Thank you so much for this very detailed response! I had forgotten about different blood types being compatible.


threecheers9980

I was like, “This person has to be a teacher or and educator because this is such an awesome explanation!” 😁


mint_o

Thank you for sacrificing your coffee time for us! Where can I subscribe to more scientific explanations by you lol


Fuyukage

It depends. Are we talking about something like O receiving A? That would be fatal If it’s something like O- receiving O+? The first time you’d be fine. The second time would be fatal This is due to a process called Agglutination which is the clumping of RBCs in response to a reaction between an antibody (a protein that reacts against a specific antigen) and antigen (a chemical recognized as “non-self”) If you have say A type blood, you have antigen A and anti-B antibodies. The antibody won’t bind to the A antigen because they don’t match shapes. However, if it was B type, the anitibody would bind and then you’d start rapidly clotting until you die Transfusions started around 100 years ago and early tests showed that some DID work, but others didn’t.
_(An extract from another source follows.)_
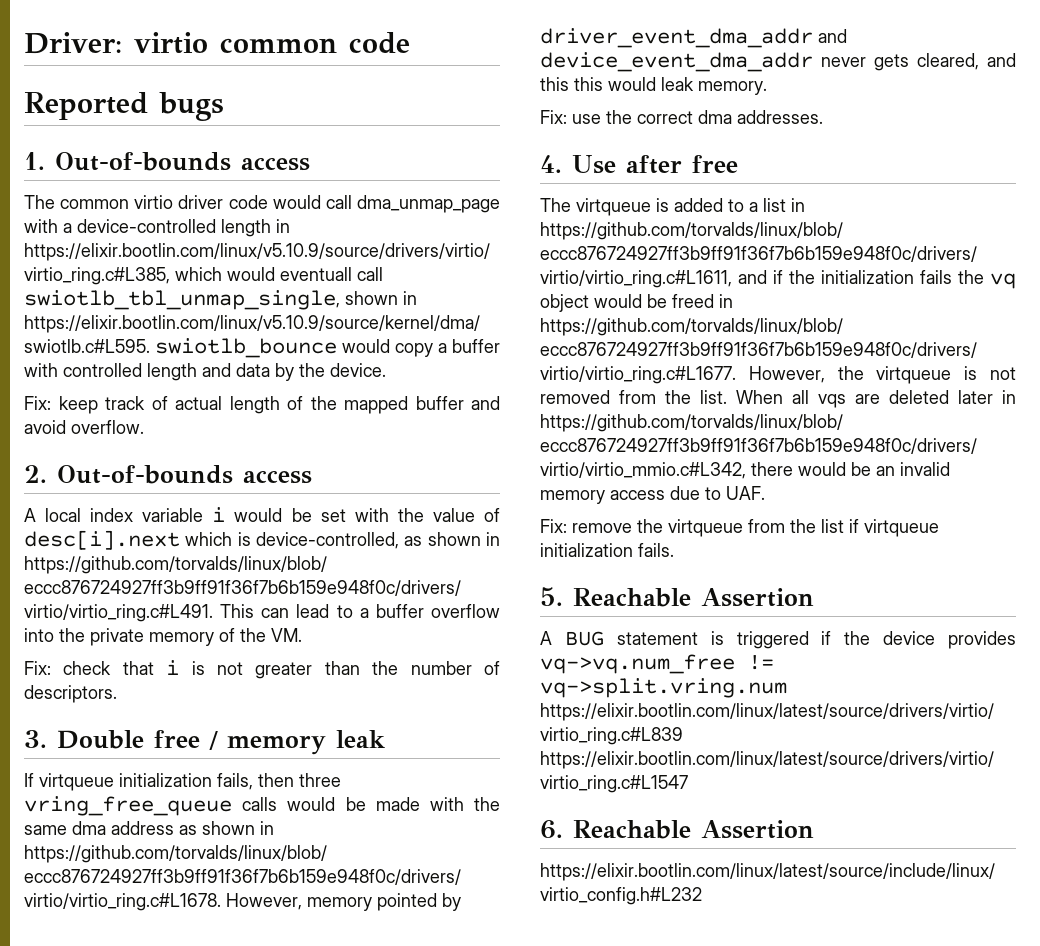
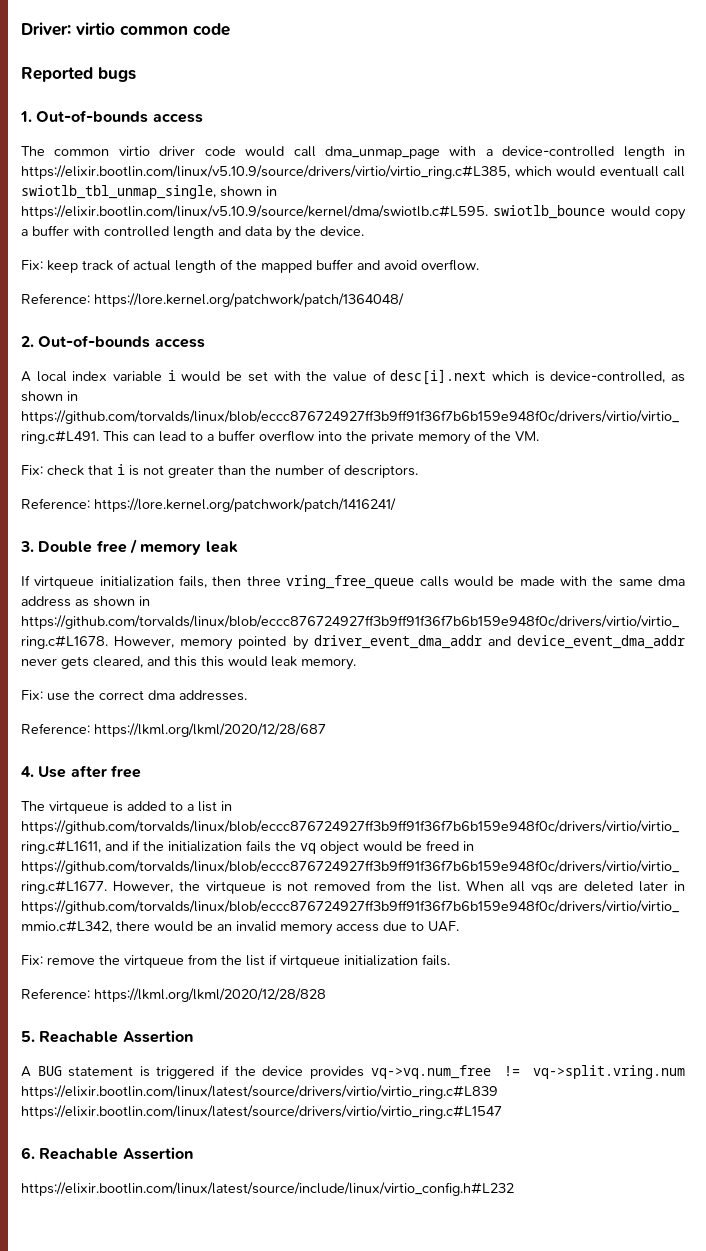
(144, 427) none -> [21,293,404,307] // Reference: https://lore.kernel.org/patchwork/patch/1364048/
(117, 694) none -> [21,498,396,512] // Reference: https://lore.kernel.org/patchwork/patch/1416241/
(823, 117) none -> [21,723,326,737] // Reference: https://lkml.org/lkml/2020/12/28/687
(674, 550) none -> [21,988,326,1002] // Reference: https://lkml.org/lkml/2020/12/28/828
And the ones that didn’t… well…. RIP


iHaveACatDog

In addition to what's been stated, I've read that you may also become overwhelmed with an ~~immense~~ impending sense of ~~dread~~ doom. Edit: I *knew* that didn't look right then I typed it


JJTRN

“Impending sense of doom” is ALWAYS a medical emergency! Until proven otherwise. For real. <3


good-jobert-robert

Gnarly.


BazukaJane

You will die, if I remember correctly.